# Getting Vitamin D From Food: A Dietitian's Guide

Vitamin D deficiency affects roughly one billion people worldwide, yet many overlook dietary sources of this essential nutrient. Registered dietitians recommend adding specific foods to combat low levels without relying solely on supplements or sun exposure.

Fatty fish lead the list as nature's richest vitamin D sources. Salmon, mackerel, and sardines deliver 570 to 945 IU per three-ounce serving, according to the National Institutes of Health. Egg yolks contain roughly 40 IU per egg, while mushrooms exposed to sunlight can produce significant amounts through a process similar to human skin synthesis.

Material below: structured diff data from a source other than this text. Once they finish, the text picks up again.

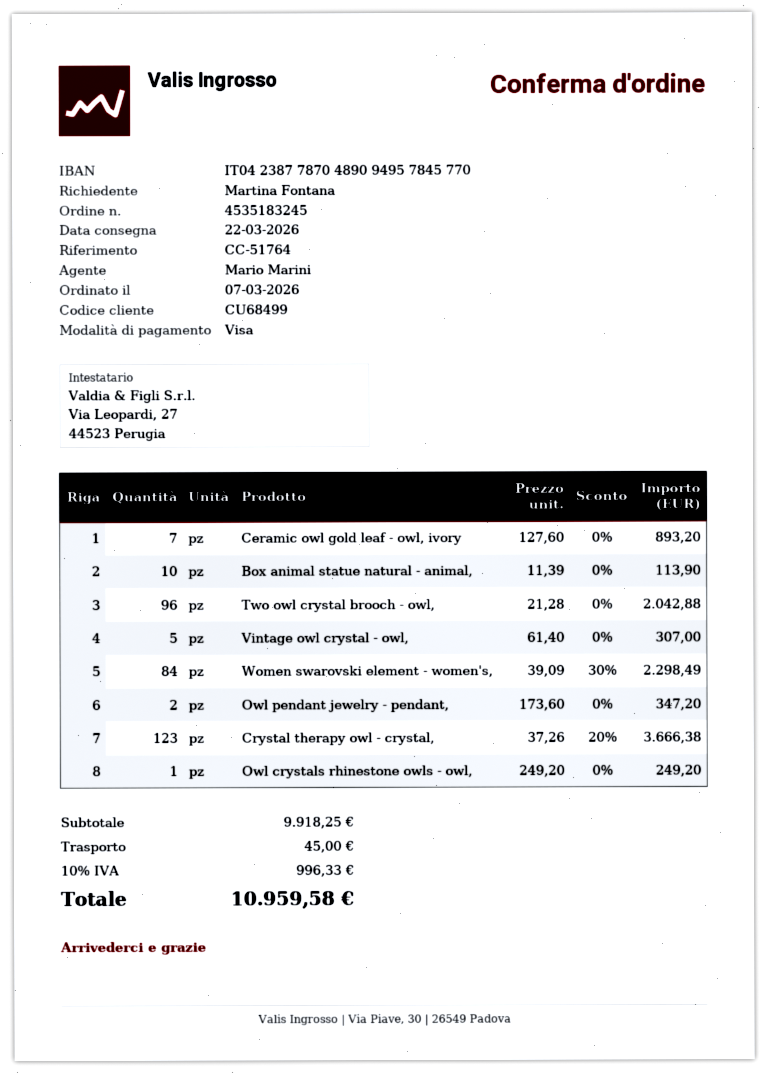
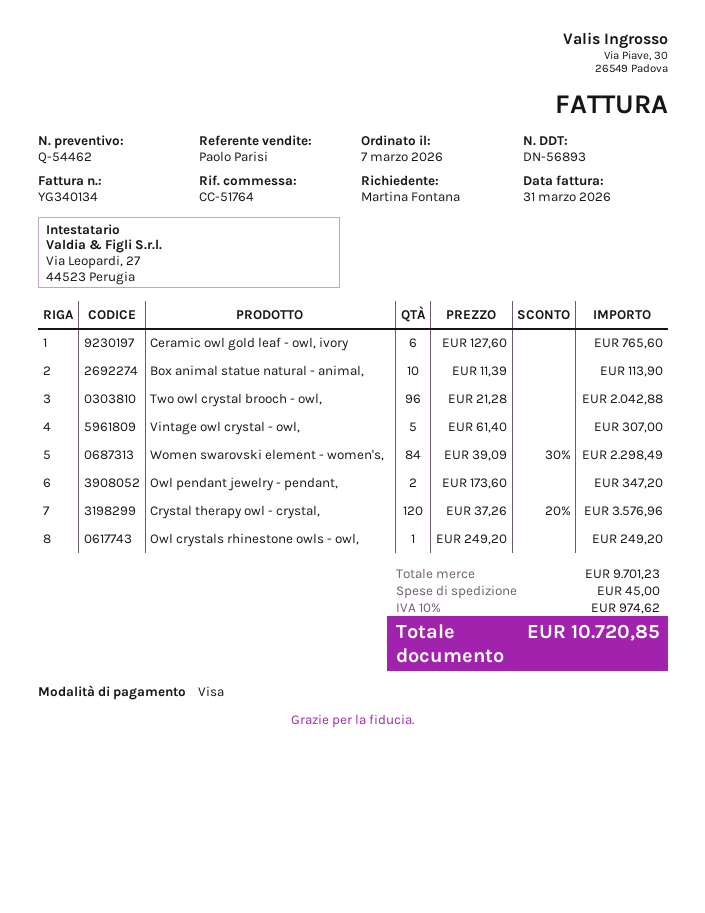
sales rep: Mario Marini -> Paolo Parisi
Ceramic owl gold leaf - owl, ivory: 7 x 127.60 = 893.20 -> 6 x 127.60 = 765.60
Crystal therapy owl - crystal,: 123 x 37.26 - 20% = 3666.38 -> 120 x 37.26 - 20% = 3576.96
subtotal: 9918.25 -> 9701.23
tax: 10% = 996.33 -> 10% = 974.62
total: 10959.58 -> 10720.85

Fortified foods offer another practical route. Milk contains about 100 IU per cup, while fortified orange juice and plant-based dairy alternatives like almond and soy milk typically provide 100 to 150 IU per serving. Fortified cereals range from 40 to 1,000 IU per portion, depending on the brand.

Less obvious sources include canned tuna, oysters, beef liver, and cheese. A three-ounce can of tuna in oil provides around 200 IU. Oysters deliver 320 IU per three-ounce serving. Swiss cheese offers 44 IU per ounce.

The recommended daily intake varies by age. Adults under 50 need 600 IU daily, while those 50 to 70 require 600 to 800 IU, and adults over 70 need 800 IU. Certain groups including people with darker skin tones, those with limited sun exposure, and individuals with digestive disorders benefit from intentional dietary planning.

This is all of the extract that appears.